Meta Information

An important component of genetic variation data is the meta information that accompanies variants. PLINK/SEQ adopts a represention of meta information similar to that of VCF files, explained here. PLINK/SEQ supports three classes of meta information for variant and genotype data:

  • Static attributes are population-wide properties of a variant. If a variant is included in multiple VCF files, static attributes should be consistent across all files. For example, whether or not a variant is included in dbSNP is static.
  • Sample-specific attributes only apply to a particular variant in a particular sample. For example, the number of distinct observed alternate alleles for a variant can vary across VCF files if multiple alternate alleles are observed in one sample, but only a single alternate allele in another sample.
  • Genotype meta-information applies to a single genotype in a single study. An example is the read depth of a particular variant call.

Meta-information type

Meta information can also have any of the following variable types: Integer, Float, String, Bool and Flag. In additon, for the first four types, meta-information can a single value, or a vector of values (of either fixed or variable length). This broadly follows the VCF specification for tags.

In addition, the type of a tag can be explicitly declared by use of the declare command. This can be useful if an important VCF did not explicitly define the types of its constituent tags.

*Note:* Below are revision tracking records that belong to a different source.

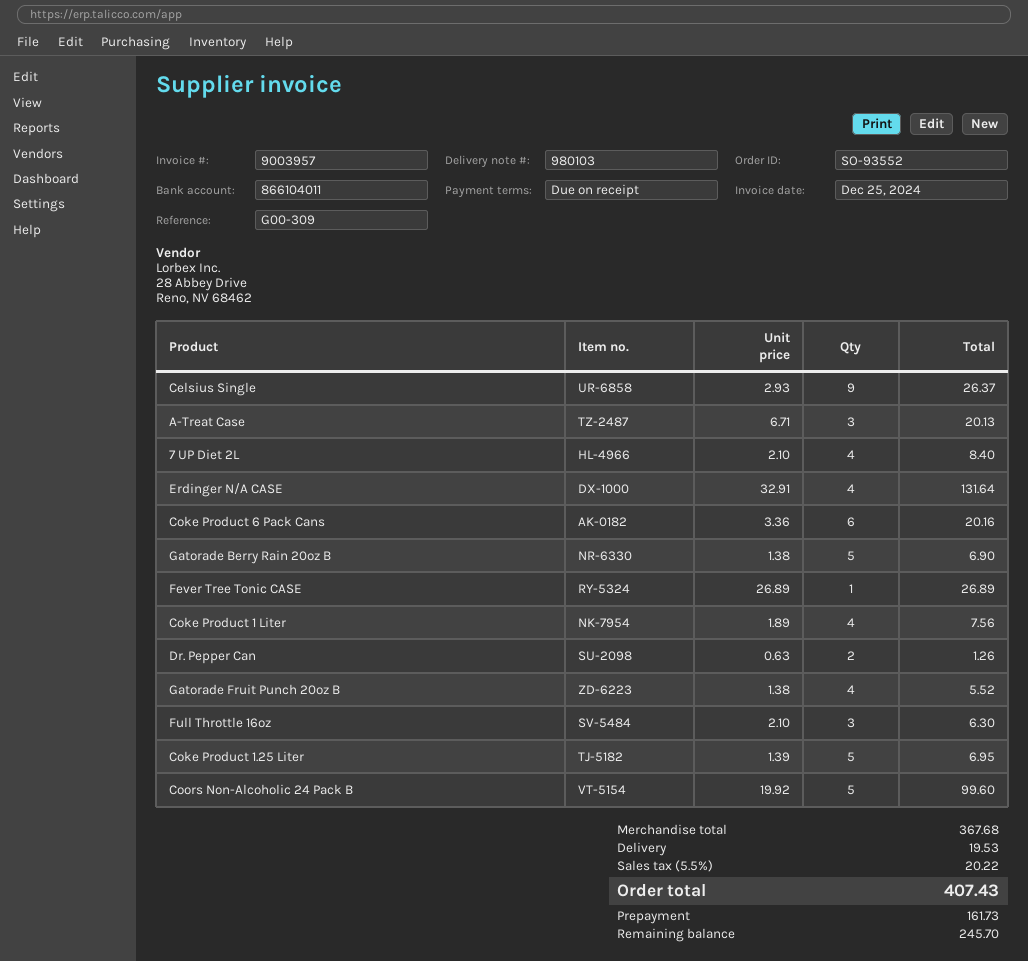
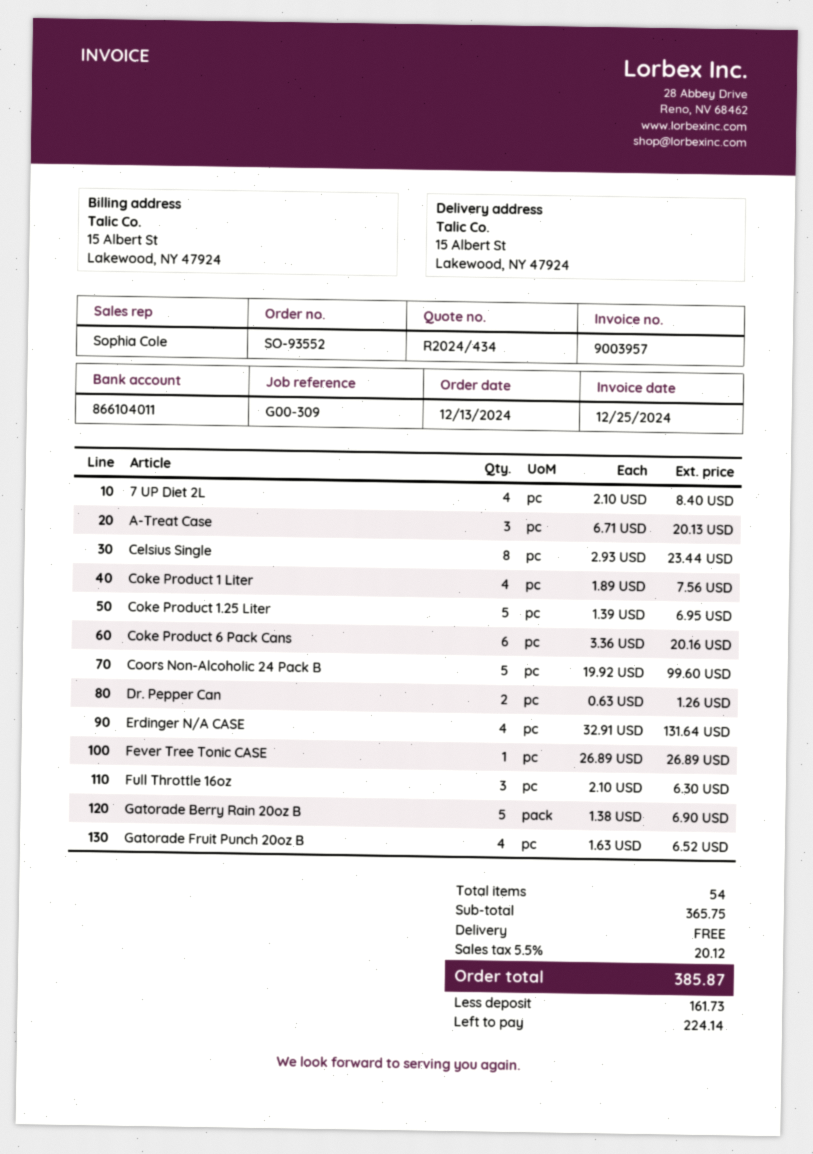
Celsius Single: 9 x 2.93 = 26.37 -> 8 x 2.93 = 23.44
Gatorade Fruit Punch 20oz B: 4 x 1.38 = 5.52 -> 4 x 1.63 = 6.52
subtotal: 367.68 -> 365.75
shipping: 19.53 -> 0.00
tax: 5.5% = 20.22 -> 5.5% = 20.12
total: 407.43 -> 385.87
balance: 245.70 -> 224.14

Sources of meta-information

A project's meta-information can come from three main sources:

  • Directly from a VCF (in the INFO or FORMAT fields, for example), imported into a variant database (VARDB)
  • Subsequently attached to the VARDB for existing variants by use of the attach-meta command
  • Attached on-the-fly for a specific command (without being permanently loaded into the VARDB) by use of the meta.file mask option


The INFO fields of a VCF file do not specify whether a field is static or sample-specific. In PLINK/SEQ, this can be specified in the METAMETA file, as in the following example:


Each line of a METAMETA file contains two tab-separated values. The first is the name of a meta field; the second is its class. The default scope - if a meta field is omitted from the METAMETA file, or if no METAMETA file is given, is sample-specific.